Help With Understanding the Binary Files

Guy Harris guy at alum.mit.edu
Wed Dec 9 18:56:52 UTC 2009


On Dec 9, 2009, at 10:15 AM, Bill Seymour wrote:

> I was NOT asking about the number of local time types.

You were asking what the index was.  I was indicating how you can  
infer, from what tzfile.h says, that "indexed by type" does, in fact,  
mean "having the same index as the type"; that inference involves  
knowing that noticing that tzh_typecnt is the number of local time  
types.

I also indicated that the tzfile man page could also be used; it says

      Then there are tzh_ttisstdcnt standard/wall indicators, each  
stored as a
      one-byte value; they tell whether the transition times  
associated with
      local time types were specified as standard time or wall clock  
time, and
      are used when a time zone file is used in handling POSIX-style  
time zone
      environment variables.

      Finally there are tzh_ttisgmtcnt UTC/local indicators, each  
stored as a
      one-byte value; they tell whether the transition times  
associated with
      local time types were specified as UTC or local time, and are  
used when a
      time zone file is used in handling POSIX-style time zone  
environment
      variables.

but that's unfortunately incomplete.  In fact, tzh_ttisstdcnt and  
tzh_ttisgmtcnt must either be zero or equal to tzh_typecnt (this is  
enforced by the code that reads the file).  If tzh_ttisstdcnt is zero,  
the array is implicitly "all specified as wall-clock time"; if  
tzh_ttisgmtcnt is zero, the array is implicitly "all specified as  
local time".

> I was NOT asking about the difference between standard time and DST.

You said

>>> If so, how do I calculate standard time while
>>> DST is being observed

If by "how do I calculate standard time while DST is being observed"  
you mean that you have a time_t value and you want to find out, within  
a given time zone, what the time would be if DST *weren't* being  
observed, that means that you need the time zone offset for the first  
entry before the current entry that is an entry for standard time  
rather than DST (which, contrary to my previous mail, isn't  
*necessarily* the previous entry, as there's no guarantee that the  
previous entry won't be for DST as well - unlikely, but not impossible).

> I was NOT asking how to make POSIX TZ strings.

You were asking what "are used when a time zone file is used in  
handling POSIX-style time zone environment variables" means, and I was  
explaining under what circumstances a time zone file is used in  
handling POSIX-style time zone environment variables - it's used when  
a POSIX TZ string doesn't give any rules.  I gave the information of  
what a "rule" is to clarify what "doesn't give any rules" means - a  
string such as "EST5EDT" doesn't give any rules.
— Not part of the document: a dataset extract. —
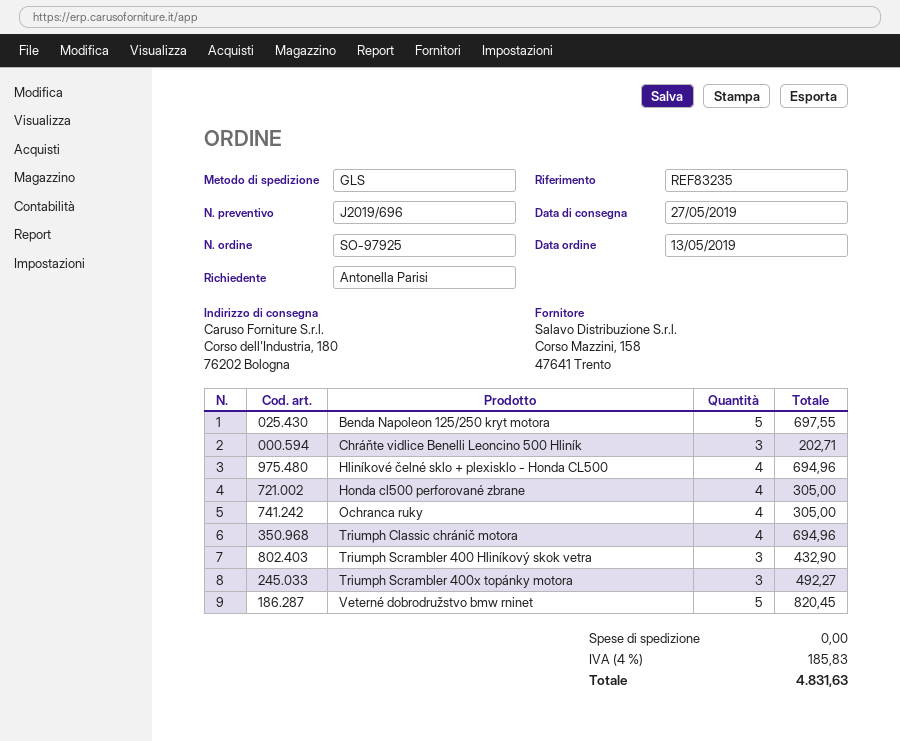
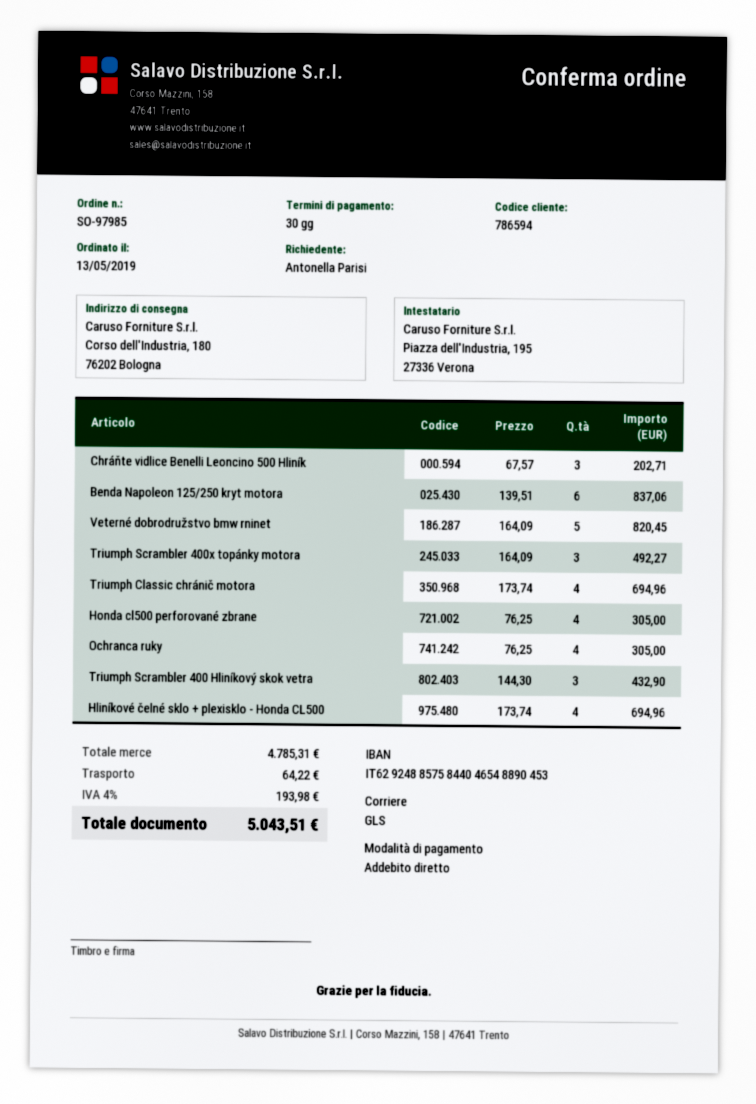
order number: SO-97925 -> SO-97985
Benda Napoleon 125/250 kryt motora: 5 for 697.55 -> 6 for 837.06
shipping: 0.00 -> 64.22
tax: 4% = 185.83 -> 4% = 193.98
total: 4831.63 -> 5043.51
That also means that the Booleans are not used for time zone files  
other than the posixrules file.  It does *not* mean that, in all  
cases, the transition times are the ones in the TZ variable; the only  
time when the transition times are the ones in the TZ variable is when  
the TZ variable includes a rule or rules, not when it refers to a file  
or when it has a setting such as "PST8PDT" with no rules.